So there were (and I suppose still are) three or four bars within walking distance of my alma mater’s campus, two of which I frequented heavily enough that I could tell the difference between a slow night, a moderate night, a busy night and a night when maybe heading back to the dorms with a 12-pack of Natty Ice for a round of Drinking Uno might be the best possible call.
But there were some nights when, for various reasons, my friends and I would try to make the best of it at the bars despite the overcrowded conditions. I went to a smallish school, but these bars were also very small, so it didn’t take much for them to be packed wall-to-wall with bodies. Such circumstances are not entirely prohibitive for hanging out and drinking, but they do present a challenge whenever someone needs to move through the place, say to visit the restrooms.

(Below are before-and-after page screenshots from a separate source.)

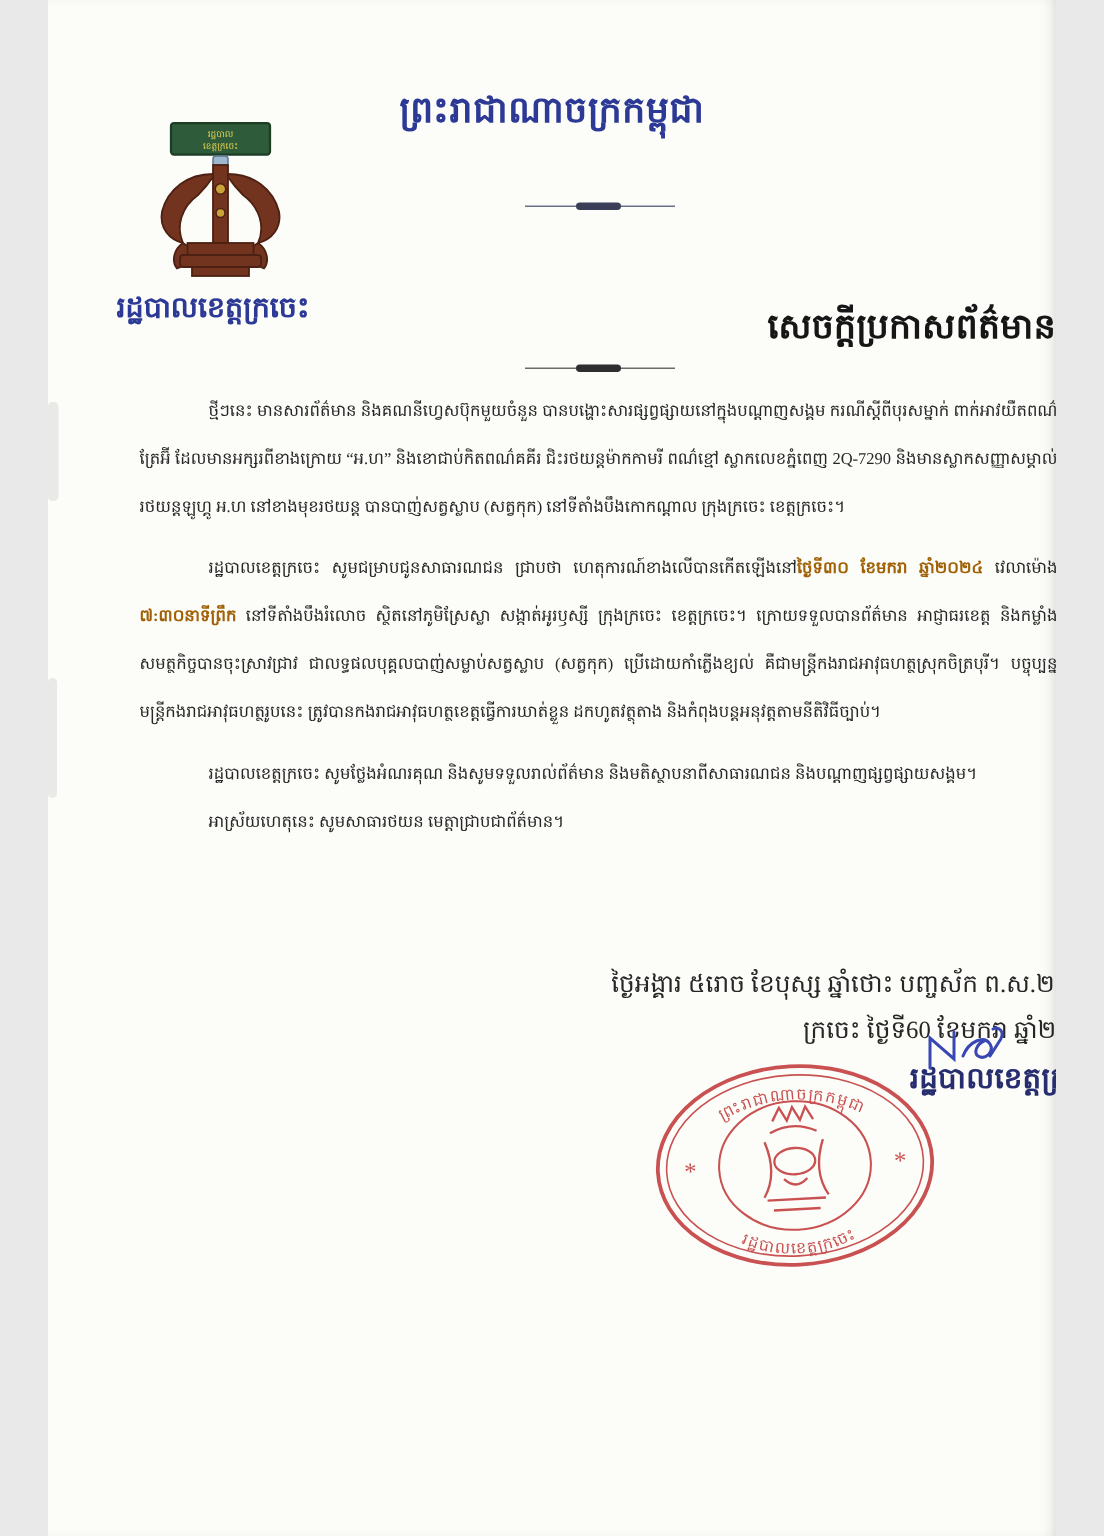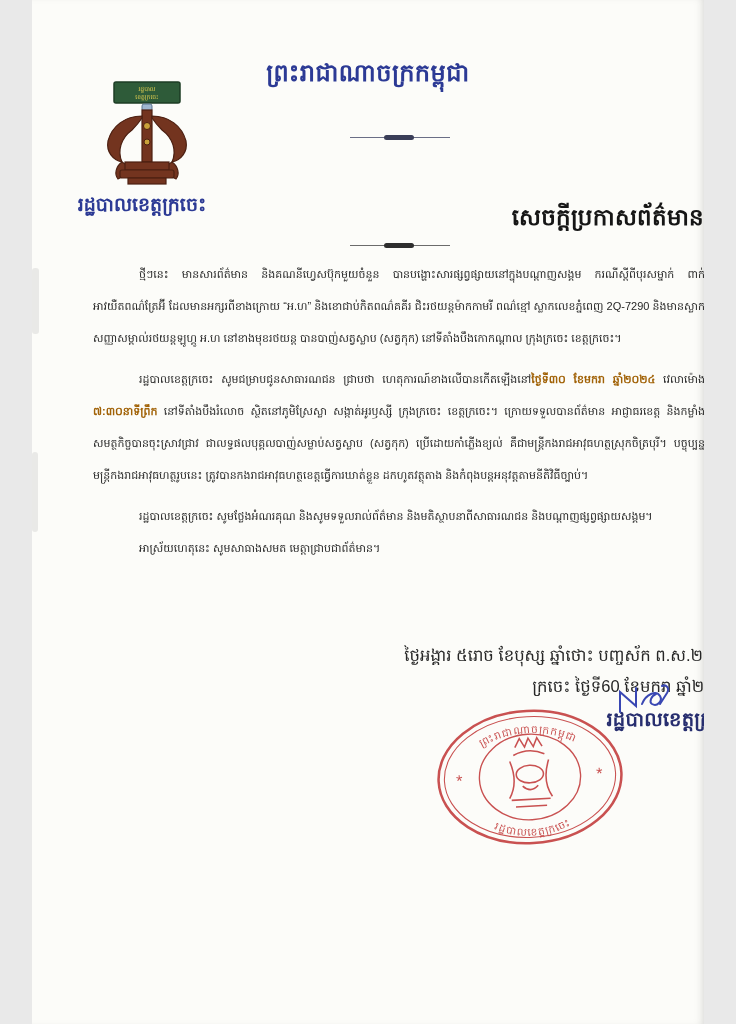--- a/index.html
+++ b/index.html
@@ -6,7 +6,7 @@
   .page {
     position:relative; width:672px; height:1024px; margin:0 auto;
     background:#fcfcf9; overflow:hidden;
-    font-family:Liberation Sans, sans-serif;
+    font-family:Liberation Serif, serif;
     box-shadow: inset -6px 0 10px -6px rgba(120,120,120,.35);
   }
   

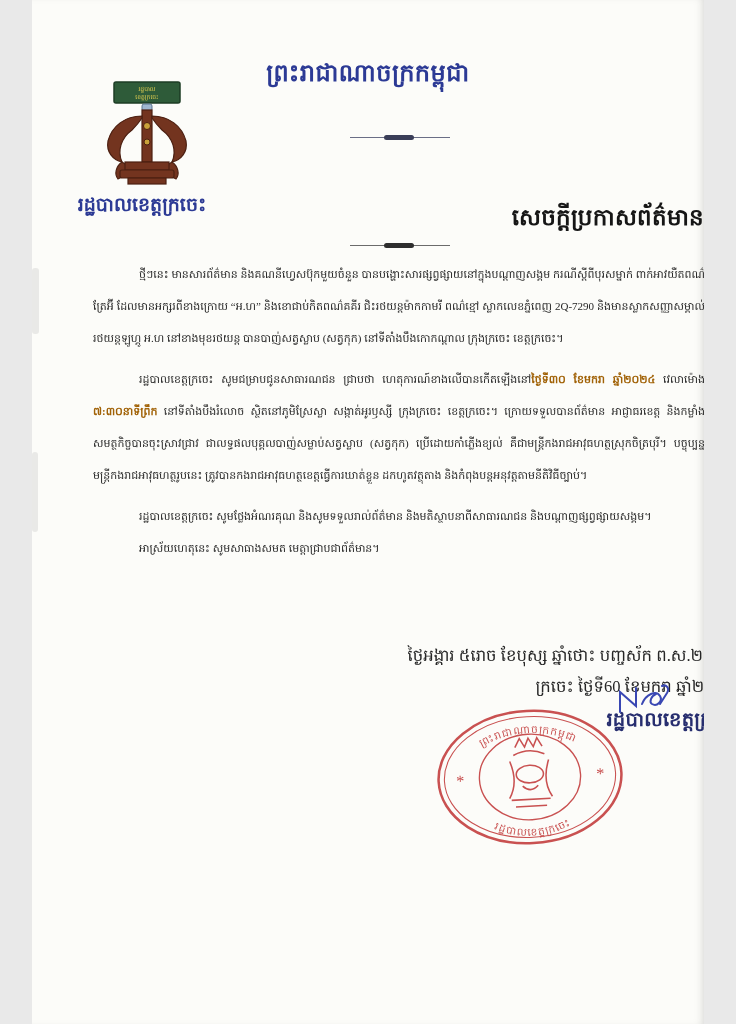--- a/index.html
+++ b/index.html
@@ -111,7 +111,7 @@
     <p><span>ថ្មីៗនេះ មានសារព័ត៌មាន និងគណនីហ្វេសប៊ុកមួយចំនួន បានបង្ហោះសារផ្សព្វផ្សាយនៅក្នុងបណ្ដាញសង្គម ករណីស្ដីពីបុរសម្នាក់ ពាក់អាវយឺតពណ៌ត្រែអ៊ី ដែលមានអក្សរពីខាងក្រោយ “អ.ហ” និងខោជាប់កិតពណ៌គគីរ ជិះរថយន្តម៉ាកកាមរី ពណ៌ខ្មៅ ស្លាកលេខភ្នំពេញ 2Q-7290 និងមានស្លាកសញ្ញាសម្គាល់រថយន្តឡូហ្គូ អ.ហ នៅខាងមុខរថយន្ត បានបាញ់សត្វស្លាប (សត្វកុក) នៅទីតាំងបឹងកោកណ្ដាល ក្រុងក្រចេះ ខេត្តក្រចេះ។</span></p>
     <p><span>រដ្ឋបាលខេត្តក្រចេះ សូមជម្រាបជូនសាធារណជន ជ្រាបថា ហេតុការណ៍ខាងលើបានកើតឡើងនៅ</span><span class="emph">ថ្ងៃទី៣០ ខែមករា ឆ្នាំ២០២៤</span><span> វេលាម៉ោង </span><span class="emph">៧:៣០នាទីព្រឹក</span><span> នៅទីតាំងបឹងរំលោច ស្ថិតនៅភូមិស្រែស្លា សង្កាត់អូរឫស្សី ក្រុងក្រចេះ ខេត្តក្រចេះ។ ក្រោយទទួលបានព័ត៌មាន អាជ្ញាធរខេត្ត និងកម្លាំងសមត្ថកិច្ចបានចុះស្រាវជ្រាវ ជាលទ្ធផលបុគ្គលបាញ់សម្លាប់សត្វស្លាប (សត្វកុក) ប្រើដោយកាំភ្លើងខ្យល់ គឺជាមន្ត្រីកងរាជអាវុធហត្ថស្រុកចិត្របុរី។ បច្ចុប្បន្នមន្ត្រីកងរាជអាវុធហត្ថរូបនេះ ត្រូវបានកងរាជអាវុធហត្ថខេត្តធ្វើការឃាត់ខ្លួន ដកហូតវត្ថុតាង និងកំពុងបន្តអនុវត្តតាមនីតិវិធីច្បាប់។</span></p>
     <p class="tight"><span>រដ្ឋបាលខេត្តក្រចេះ សូមថ្លែងអំណរគុណ និងសូមទទួលរាល់ព័ត៌មាន និងមតិស្ថាបនាពីសាធារណជន និងបណ្ដាញផ្សព្វផ្សាយសង្គម។</span></p>
-    <p><span>អាស្រ័យហេតុនេះ សូមសាធាងសមត មេត្តាជ្រាបជាព័ត៌មាន។</span></p>
+    <p><span>អាស្រ័យហេតុនេះ សូមសាធារថយន មេត្តាជ្រាបជាព័ត៌មាន។</span></p>
   </div>
 
   <div class="date-block">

The two factors that tended to bring out the biggest crowds were time and temperature; the closer it was to the end of a semester, the more people were inclined to go out rather than stay in and study, and the warmer the weather, the same tendency prevailed. One warm late spring night I found myself out amongst the thronging masses, and at a certain juncture I needed to avail myself of the building’s plumbing fixtures, as did a female friend of mine. Of course we were encamped on the outdoor patio, which meant we had to enter the building through a side door and proceed along a straight shot to the bathrooms, although said shooting ran the entire length of the bar. We shuffle-stepped our way through the body-clogged interior, basically trading places with one person at a time, until we reached the bottleneck in front of the cash register at the end of the counter. At that point we were two-thirds of the way to our destination but there was nothing we could do except stand in place, waiting for a transaction to complete and a paying customer to move one way or the other so that everyone else could continue shifting the tight-packed formation.

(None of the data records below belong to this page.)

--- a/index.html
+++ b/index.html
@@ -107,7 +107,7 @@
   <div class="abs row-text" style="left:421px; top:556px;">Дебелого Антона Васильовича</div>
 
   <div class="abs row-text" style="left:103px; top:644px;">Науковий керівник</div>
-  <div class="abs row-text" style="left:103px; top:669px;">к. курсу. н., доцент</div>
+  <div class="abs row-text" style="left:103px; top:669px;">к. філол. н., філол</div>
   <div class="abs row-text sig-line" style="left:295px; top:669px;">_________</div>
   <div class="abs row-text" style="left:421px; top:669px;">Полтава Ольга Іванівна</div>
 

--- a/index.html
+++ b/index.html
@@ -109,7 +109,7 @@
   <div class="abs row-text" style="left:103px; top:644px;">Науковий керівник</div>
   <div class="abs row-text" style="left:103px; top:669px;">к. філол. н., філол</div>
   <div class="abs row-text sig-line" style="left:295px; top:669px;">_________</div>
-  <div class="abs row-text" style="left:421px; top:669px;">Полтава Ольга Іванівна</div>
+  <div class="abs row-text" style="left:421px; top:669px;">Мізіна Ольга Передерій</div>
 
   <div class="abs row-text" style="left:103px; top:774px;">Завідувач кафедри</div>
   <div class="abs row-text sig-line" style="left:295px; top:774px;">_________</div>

I had been gallantly leading the way through the crowd and allowing my friend to follow in my wake, and when we hit the standstill point I found myself face-to-face with a girl I had never met before; she had been trying to get by in the opposite direction but we were both equally halted. The evening had been proceeding long enough at that point that I was fortified with liquid courage enough to at least introduce myself to the young lady, if only to ease the awkwardness of being trapped in violation of one another’s personal space. She smiled back and said hello, and I asked her what her name was, and she replied “Desiree.” To which I literally threw my head back and laughed and said, “No it is not!” Because apparently I also had liquid confidence enough in my own opinions to be pretty sure that no one in the real world was actually named Desiree. It’s a lovely name, but totally fake, a stage name at best. And I can’t say I blamed the girl, giving a fake name to the drunken weirdo the crowd had slammed into her path. But at the same time I wanted her to give me some credit for seeing through her obvious ruse, and ...

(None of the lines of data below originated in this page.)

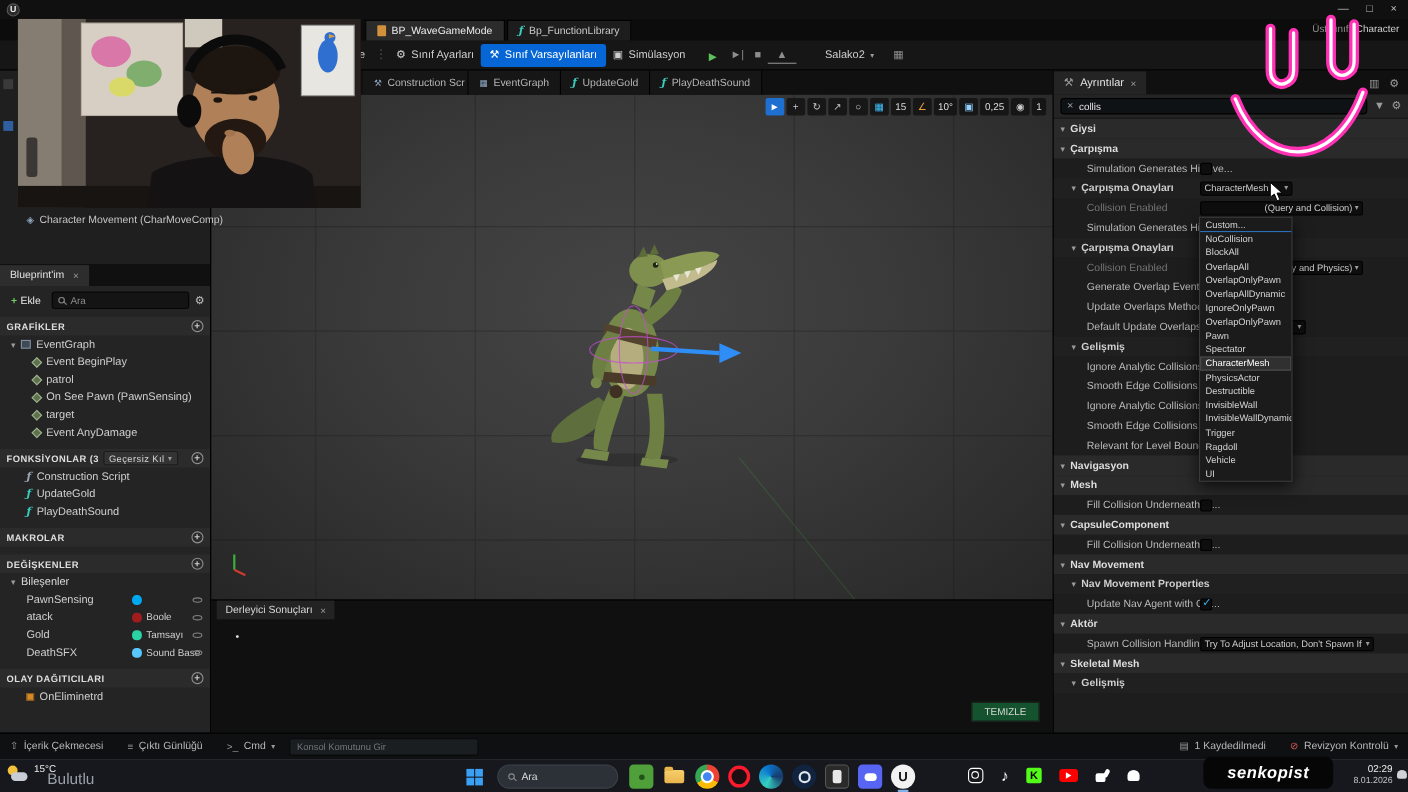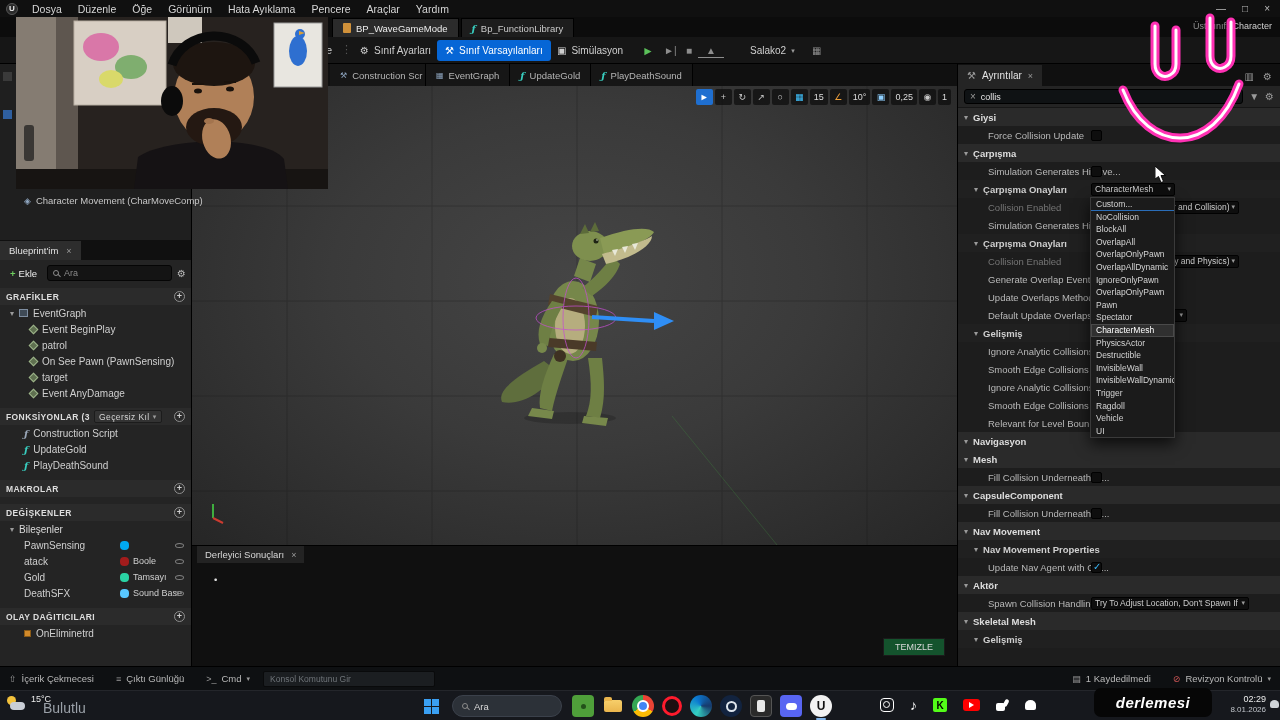--- a/index.html
+++ b/index.html
@@ -213,9 +213,6 @@
 
   <div id="menubar" class="bar">
     <span id="ue-logo">U</span>
-    <span>
-      
-    <span class="menu-item">Dosya</span><span class="menu-item">Düzenle</span><span class="menu-item">Öğe</span><span class="menu-item">Görünüm</span><span class="menu-item">Hata Ayıklama</span><span class="menu-item">Pencere</span><span class="menu-item">Araçlar</span><span class="menu-item">Yardım</span></span>
     <span id="winctl">
       <span>—</span>
       <span>□</span>

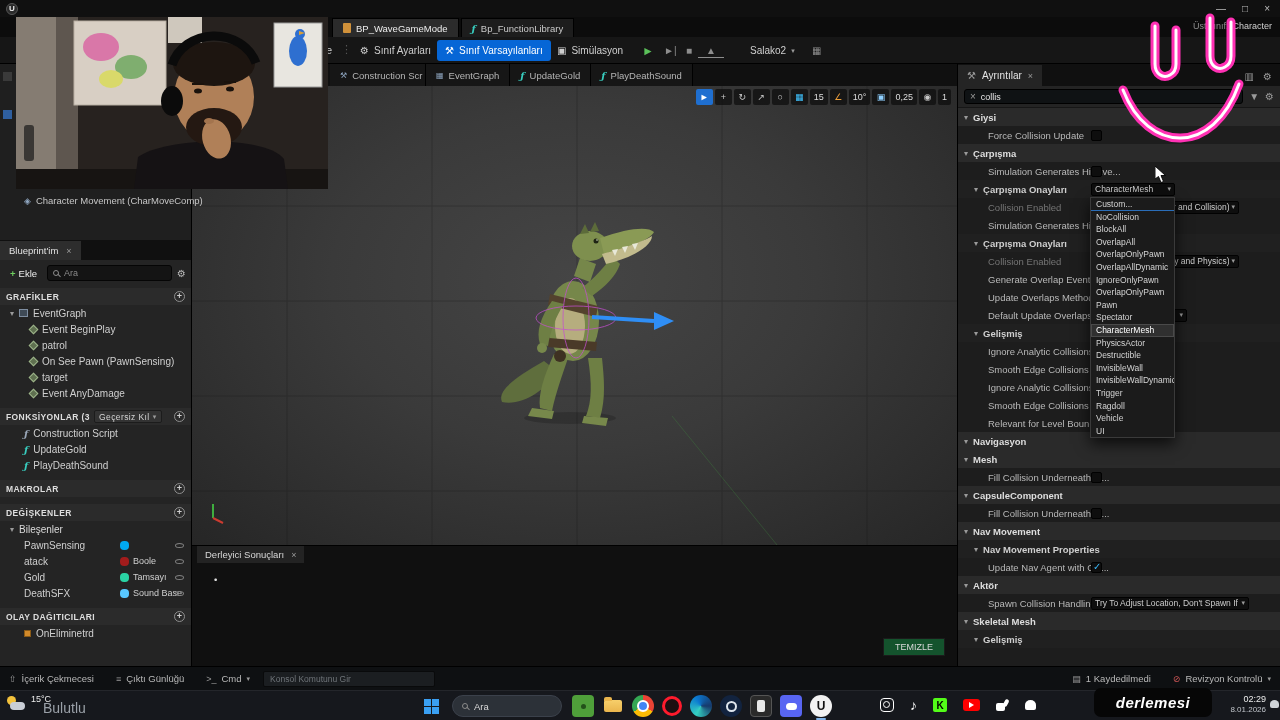--- a/index.html
+++ b/index.html
@@ -541,12 +541,6 @@
           <span class="caret">▾</span>
           <span class="dlabel">Giysi</span>
         </div>
-        <div class="drow k-prop">
-          <span class="dlabel">Force Collision Update</span>
-          <span class="dval">
-            <span class="cbx"></span>
-          </span>
-        </div>
         <div class="drow k-sec">
           <span class="caret">▾</span>
           <span class="dlabel">Çarpışma</span>

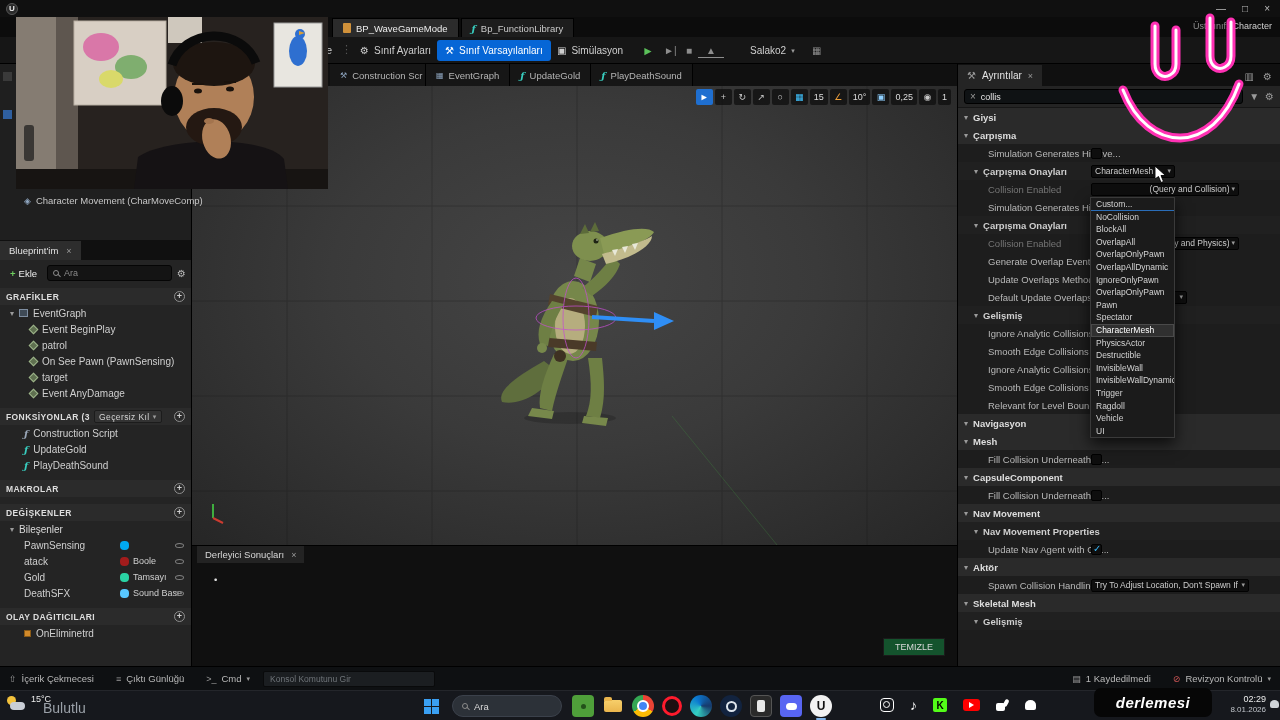--- a/index.html
+++ b/index.html
@@ -804,7 +804,7 @@
     <span class="s-bell"></span>
   </div>
   <div id="brand">
-    <span>derlemesi</span>
+    <span>senkopist</span>
   </div>
 
   <div id="webcam">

... honestly I have no idea what my endgame plan was at that point, but luckily a couple of things happened all at once. My female friend intervened and assured “Desiree” that I was drunk and harmless, and the human sliding tiles rearranged themselves enough for us to go one way and her to go the other. And I never saw her again.
The connection to yesterday is simply that if I were to go with the PD-variations for my children’s blogonyms, then I might very well institute one for my wife as well, and I would be inclined to go with something like Patience Desiree for her. Patience should be self-explanatory (she is married to me, after all), whereas Desiree is, as I say, a lovely name, a little bit exotic with the component of inherent allure right there plain as day. Not that I think of my wife in any way at all as fake, of course. Though sometimes I do think of her as too good to be true.